LAWS(PVC)-1929-8-81

SREEHARI SWARNAKAR Vs. EMPEROR

Decided On August 02, 1929
SREEHARI SWARNAKAR Appellant
V/S
EMPEROR Respondents

JUDGEMENT

(1.) This is an appeal by one Sreehari Sawarnabar who was tried by the learned Sessions Judge of Dinajpur sitting with a jury on a charge of rape on a child of some eight or nine years old. The jury unanimously found the accused guilty and the learned Judge agreeing with verdict sentenced him to five years rigorous, imprisonment and 16 strokes. The facts are briefly these : The girl who was raped named Durgamani was living with her mother one Sailabala who is a widow. On the day of occurrence the mother of the accused came to call Durgamani to collect firewood with the accused who was also collecting firewood. Durgamani went with the accused to a place called Puranbhita where they began to collect firewood. While the girl was engaged in collecting wood the accused Sreehari caught hold of her, placed her on the ground and proceeded to have sexual intercourse with her. Finally he let her go and the girl went back weeping to her mother to whom she told the matter. After some delay information was given to the authority and the appellant was put on his trial with the result already mentioned.

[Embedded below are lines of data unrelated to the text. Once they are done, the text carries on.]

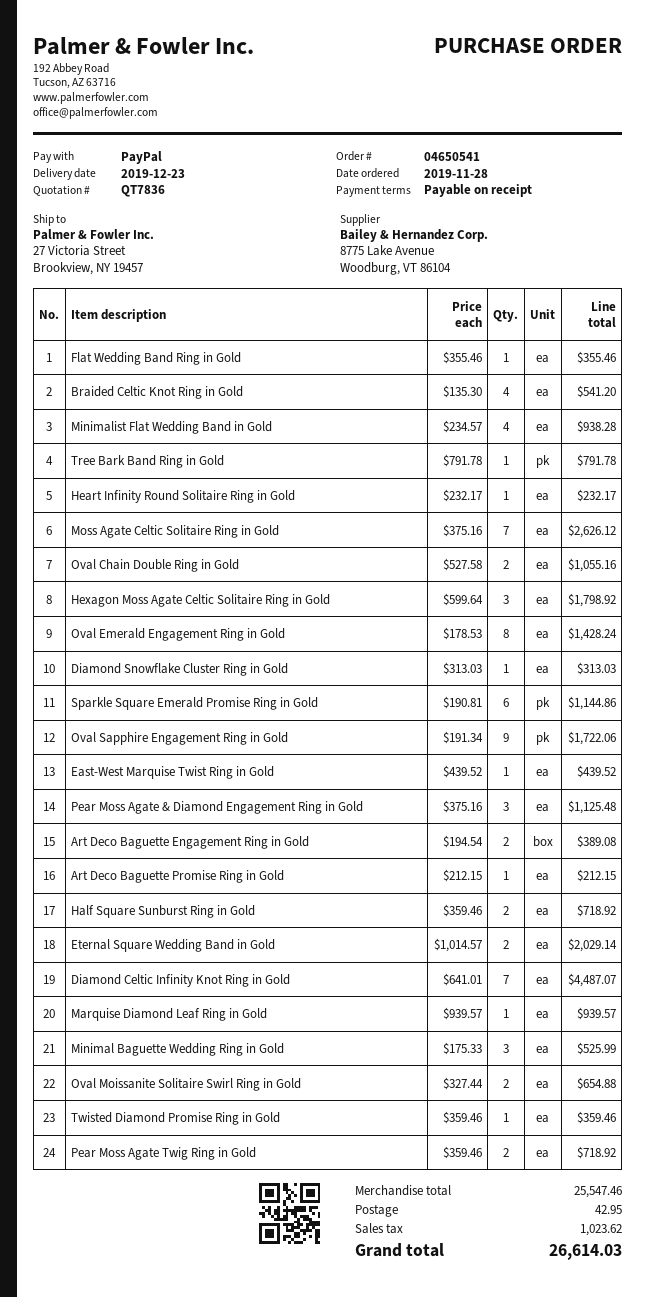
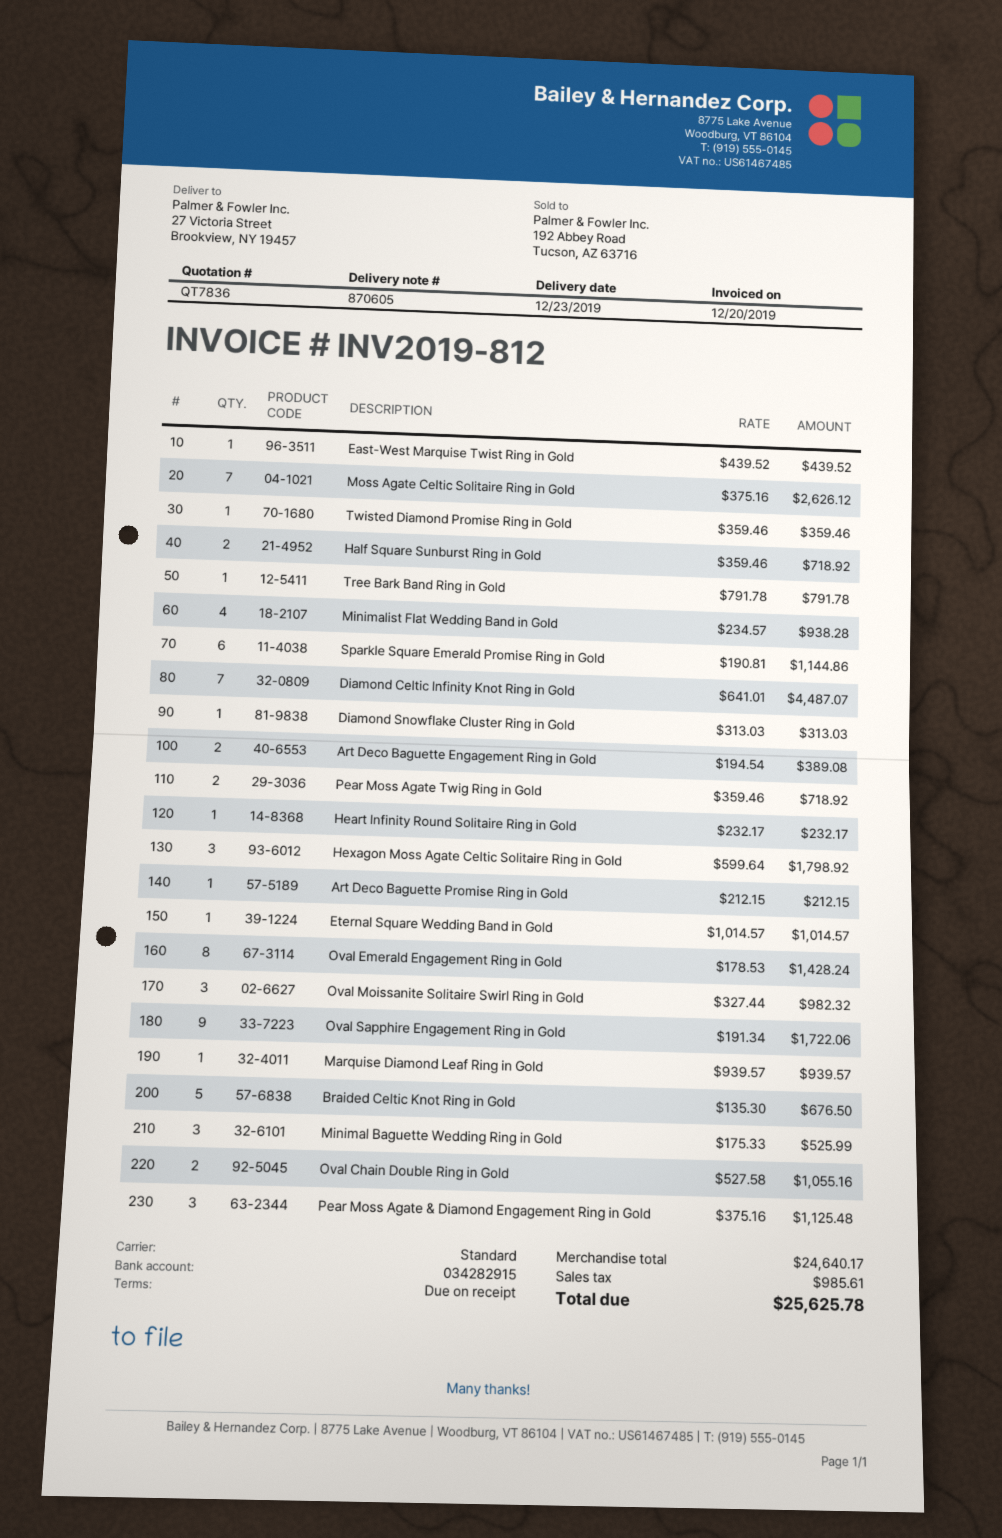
Flat Wedding Band Ring in Gold: 1 x 355.46 = 355.46 -> none
Braided Celtic Knot Ring in Gold: 4 x 135.30 = 541.20 -> 5 x 135.30 = 676.50
Eternal Square Wedding Band in Gold: 2 x 1014.57 = 2029.14 -> 1 x 1014.57 = 1014.57
Oval Moissanite Solitaire Swirl Ring in Gold: 2 x 327.44 = 654.88 -> 3 x 327.44 = 982.32
subtotal: 25547.46 -> 24640.17
shipping: 42.95 -> none
tax: 1023.62 -> 985.61
total: 26614.03 -> 25625.78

(2.) The appellant pleaded not guilty and it was suggested that the charge was the result of enmity. It was further suggested that the injury on the girl was due to the bite of a leech. The first point urged by the learned vakil for the appellant is that the learned Judge misdirected the jury by telling them that there was no evidence that the girl had been bitten by a leech beyond the doctor's statement, that it was possible that the wound on the girl was caused by the biting of a leech. The learned vakil contends that there is a statement by the girl's mother that the girl said that she had been bitten by a leech. The learned Judge was quite correct in saying that there was no evidence that the girl had been bitten by a leech beyond the doctor's statement. The statement of the girl's mother as to what the girl said is not evidence of the fact that she had been bitten by a leech. It could possibly be used to corroborate or to contradict the statement made by the girl. By itself it would not be substantive evidence of the fact that she had been so bitten. The learned vakil contends that under Section 6, Evidence Act, her statement to the mother would be a relevant fact. Section 6 provides as follows: Facts which, though not in issue, are so connected with a fact in issue as to form part of the same transaction are relevant, whether they occurred at the same time and place or at different times and places.

(3.) It is clear that the statement of the girl to her mother, if she had made any, did not form part of the transaction by which I understand the raping of the girl or occur during it. This transaction, namely raping of girl, was over when the perpetrator had gone away and the girl came away from the scene of occurrence to her mother's house. Therefore, this statement is not relevant under Section 6. Even then it would not be evidence of the fact that she had been bitten by a leech. It could only be evidence of the fact that she made that statement to her mother. There is therefore no misdirection by the learned Judge on this point.